All patients with an anomalous origin of the left coronary artery from the pulmonary artery have an indication for surgery and should be operated on as early as possible, even if they are asymptomatic. Because 90% of these patients die within 1 year of age, it is advocated that surgery be performed in infancy once the diagnosis is confirmed. Because only surgery can solve the problem of pulmonary artery stealing blood from the left coronary artery, avoid myocardial ischemic injury, prevent papillary muscle dysfunction from occurring, improve the left heart function, and prevent the occurrence of heart failure or sudden death.

2. Anesthesia and extracorporeal circulation methods

(1) Normal temperature general anesthesia is used for simple left coronary artery ligation.

(2) low-temperature extracorporeal circulation For left subclavian artery-coronary artery anastomosis, ascending aorta-left coronary artery bypass grafting, left coronary artery grafting and left coronary angioplasty of pulmonary artery internal channel.

3. Surgical methods

(1) Ligation is suitable for cases with abundant collateral circulation. Direct ligation of the left coronary artery at its connection with the pulmonary artery can eliminate the phenomenon of coronary artery blood-stealing. However, the operation has a high mortality rate and a high incidence of late sudden death, so it is seldom used at present.

(2) Left subclavian artery – left coronary artery anastomosis Ligation of the proximal left coronary artery first. Free the left subclavian artery, cut off from the distal end, and turn down the left subclavian artery to anastomose with the left coronary artery. The advantage of this procedure is that it is autologous and can grow with age. The disadvantage of this procedure is that the left subclavian artery is often not long enough, resulting in folding and twisting of the left subclavian artery, which affects the smooth flow of blood.

(3) Ascending aorta-left coronary artery bypass grafting The autologous saphenous vein or subclavian artery is used as the grafting material for ascending aorta-left coronary artery bypass grafting. There are two types of operation: ① extracardiac ascending aorta – left coronary artery bypass grafting. ②Transpulmonary artery within the ascending aorta, left coronary artery bypass grafting.

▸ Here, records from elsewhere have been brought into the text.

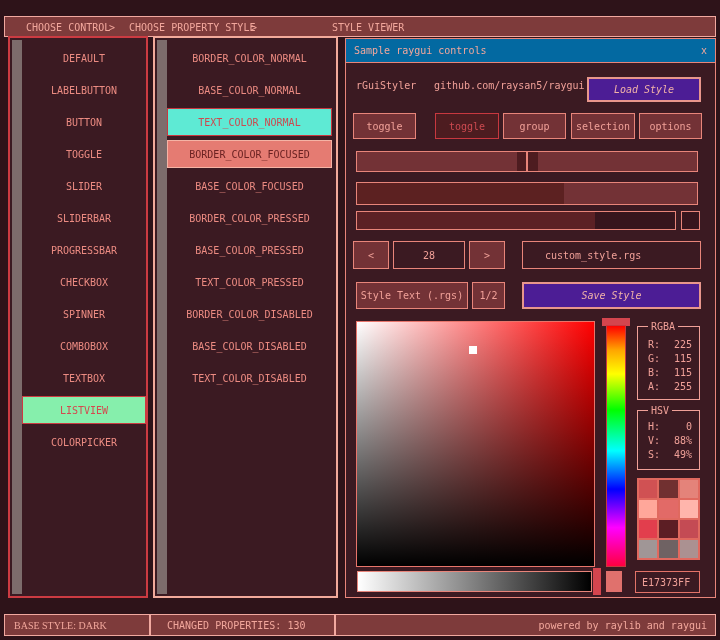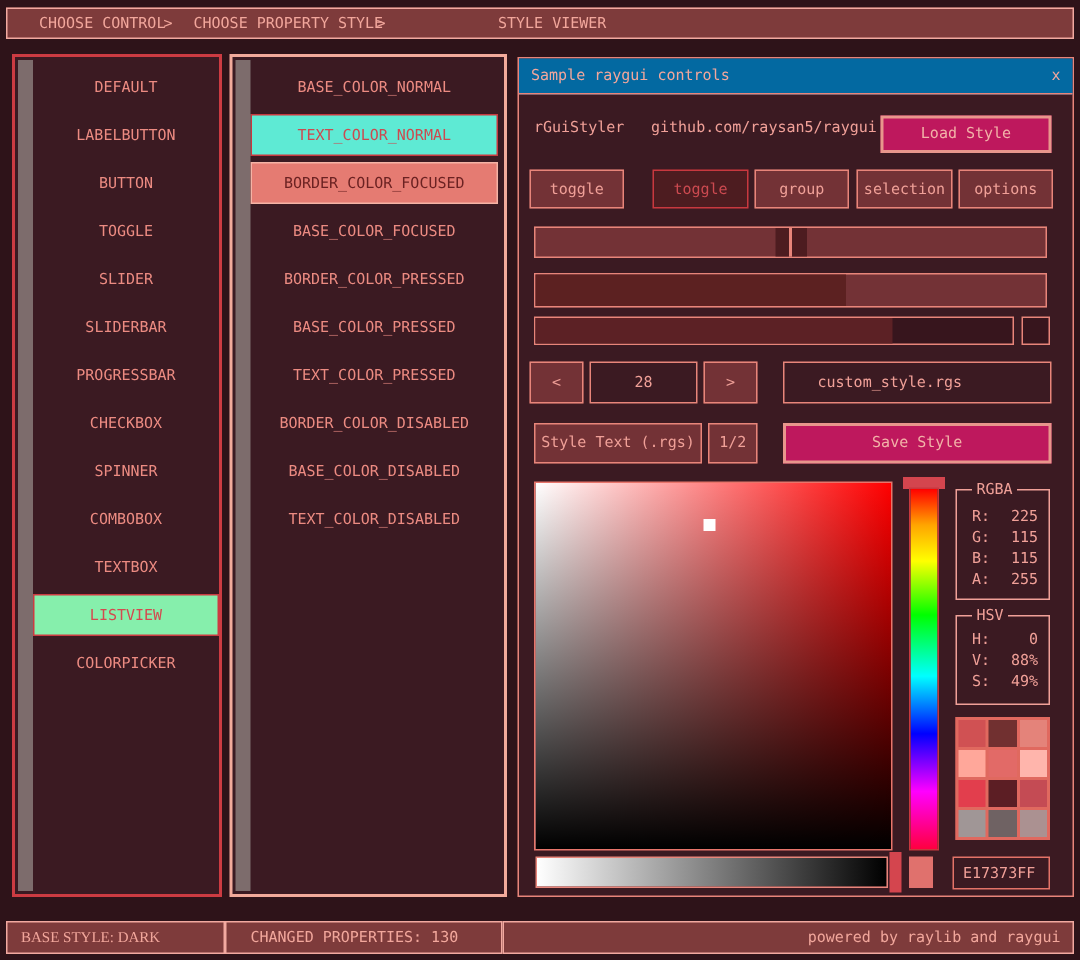--- a/index.html
+++ b/index.html
@@ -68,7 +68,7 @@
 
 <div id="screen">
 
-  <div class="statusbox" style="left:4px;top:5px;width:712px;height:21px;">
+  <div class="statusbox" style="left:4px;top:16px;width:712px;height:21px;">
     <span class="tb-text" style="left:21px;">CHOOSE CONTROL</span>
     <span class="tb-text" style="left:104px;">&gt;</span>
     <span class="tb-text" style="left:124px;">CHOOSE PROPERTY STYLE</span>

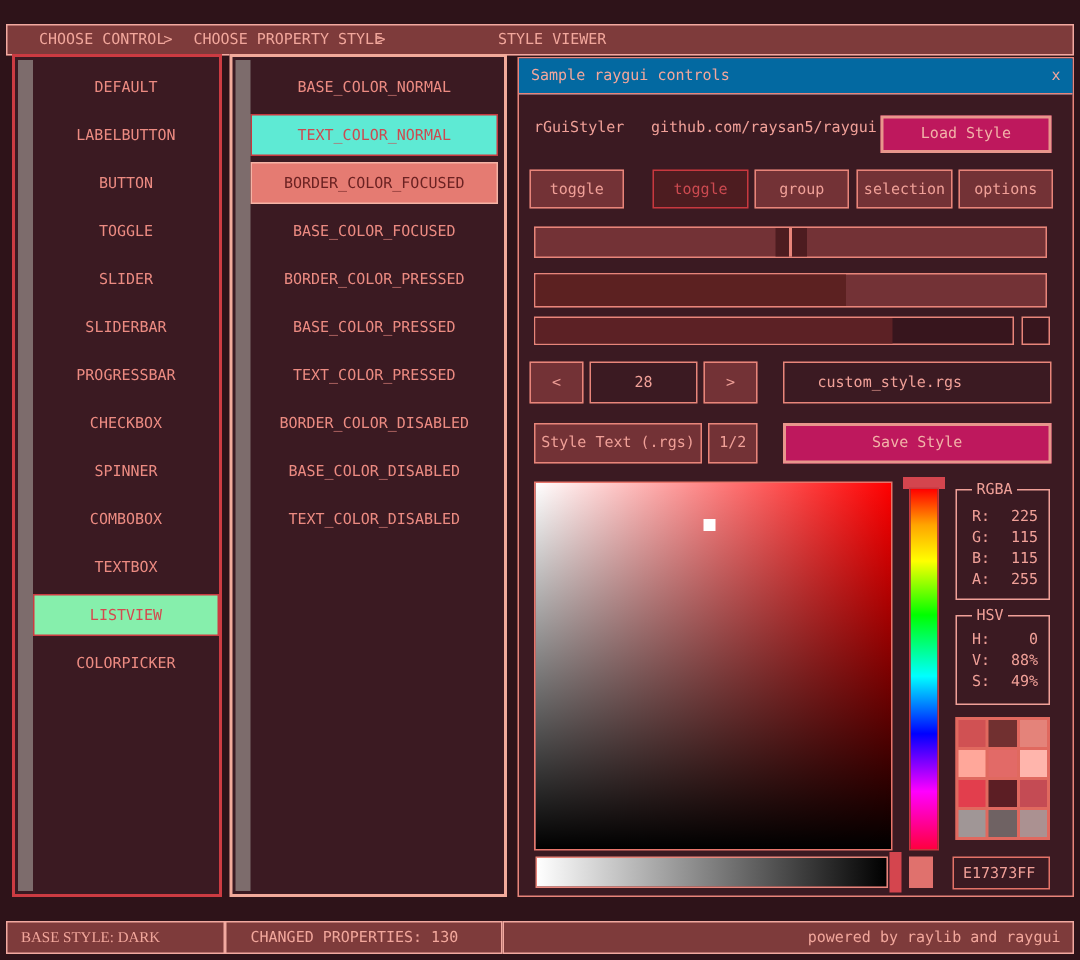--- a/index.html
+++ b/index.html
@@ -98,6 +98,7 @@
   <div class="panel properties" style="left:153px;top:36px;width:185px;height:562px;">
     <div class="scrollbar"></div>
     <div class="list-items" style="left:12px;width:165px;">
+        <div class="list-item">BORDER_COLOR_NORMAL</div>
         <div class="list-item">BASE_COLOR_NORMAL</div>
         <div class="list-item focused">TEXT_COLOR_NORMAL</div>
         <div class="list-item pressed">BORDER_COLOR_FOCUSED</div>

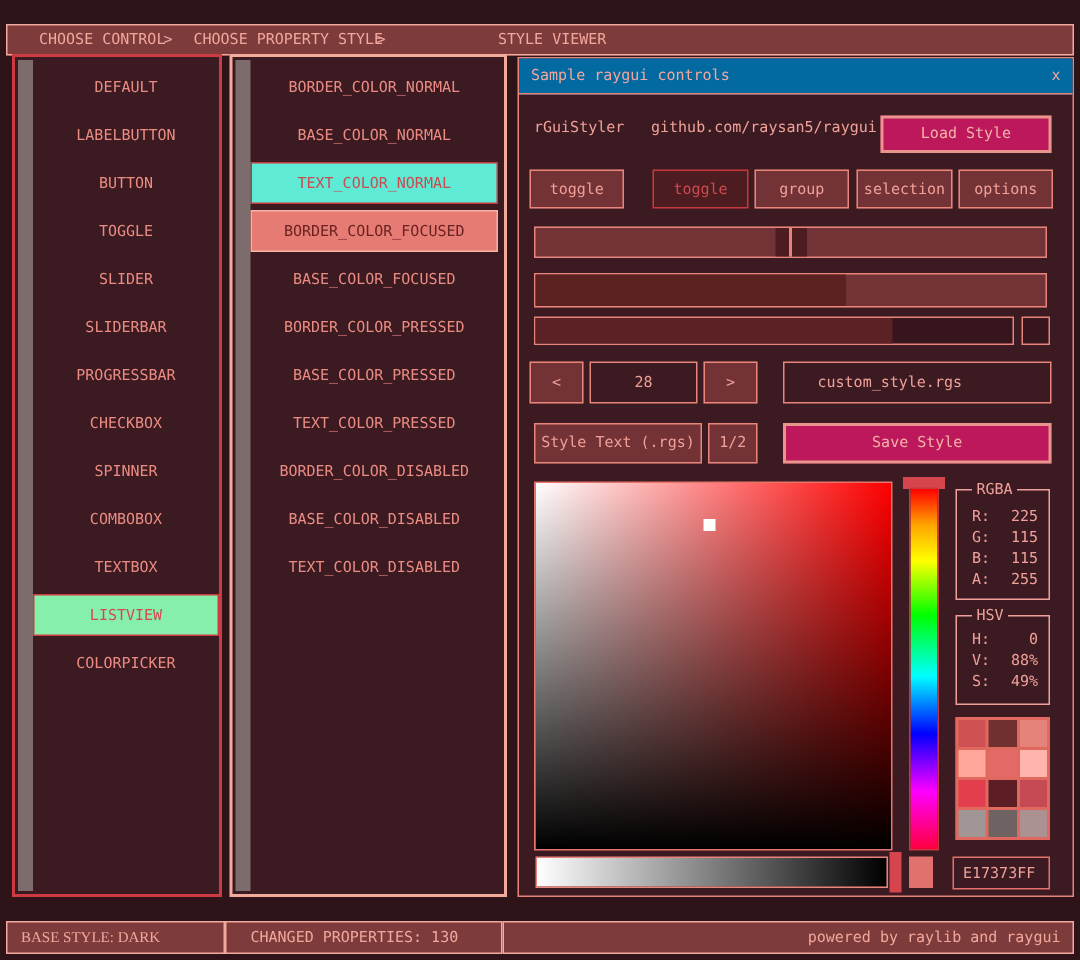--- a/index.html
+++ b/index.html
@@ -31,8 +31,8 @@
   .btn{position:absolute;box-sizing:border-box;background:#733236;border:1px solid #e8857a;
        display:flex;align-items:center;justify-content:center;color:#f0a098;white-space:nowrap;}
   .btn.active{background:#4d1c20;border-color:#c8383f;color:#cc4a50;}
-  .btn-big{position:absolute;box-sizing:border-box;background:#be185d;border:2px solid #e8968c;
-           display:flex;align-items:center;justify-content:center;color:#f2b3a8;}
+  .btn-big{position:absolute;box-sizing:border-box;background:#4c1d95;border:2px solid #e8968c;
+           display:flex;align-items:center;justify-content:center;color:#f2b3a8;font-style:italic;}
   .field{position:absolute;box-sizing:border-box;background:#3b1a22;border:1px solid #e8857a;
          display:flex;align-items:center;color:#f0a098;}
   .field.center{justify-content:center;}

(4) Left coronary artery grafting with the tip of the left coronary artery This procedure is applicable to the left coronary artery from the posterior wall of the pulmonary artery trunk or the left pulmonary artery. The main pulmonary artery is cut off at the level of the anomalous coronary artery opening, and the left coronary artery is cut off from the wall of the pulmonary artery with its tip and transplanted directly into the root of the ascending aorta, and then the two ends of the pulmonary artery are anastomosed end to end.

(5) Left coronary artery angioplasty with intra-pulmonary access is indicated in cases where the left coronary artery opening is far from the aorta. A 4-5 mm hole is punched between the main and pulmonary arteries, and the anterior wall of the pulmonary artery trunk is used to cut a long vascular sheet, which is sewn around the opening of the left coronary artery to form a vascular conduit and anastomosed to the ascending aorta.

Prognosis

Sixty-five to 85% of infants with anomalous origin of the left coronary artery from the pulmonary artery die of congestive heart failure within the first year of life. After infancy, many patients continue to die of congestive heart failure due to ischemic left ventricular cardiomyopathy. However, after survival to 40 years of age, the risk of death due to heart failure decreases, and patients survive to 50 to 60 years of age, with intermittent sudden death. In adult patients, there is predominantly myocardial ischemia and fibrosis with intermittent extensive myocardial calcification. In most of these patients, the left ventricular ejection fraction is only mildly decreased or normal.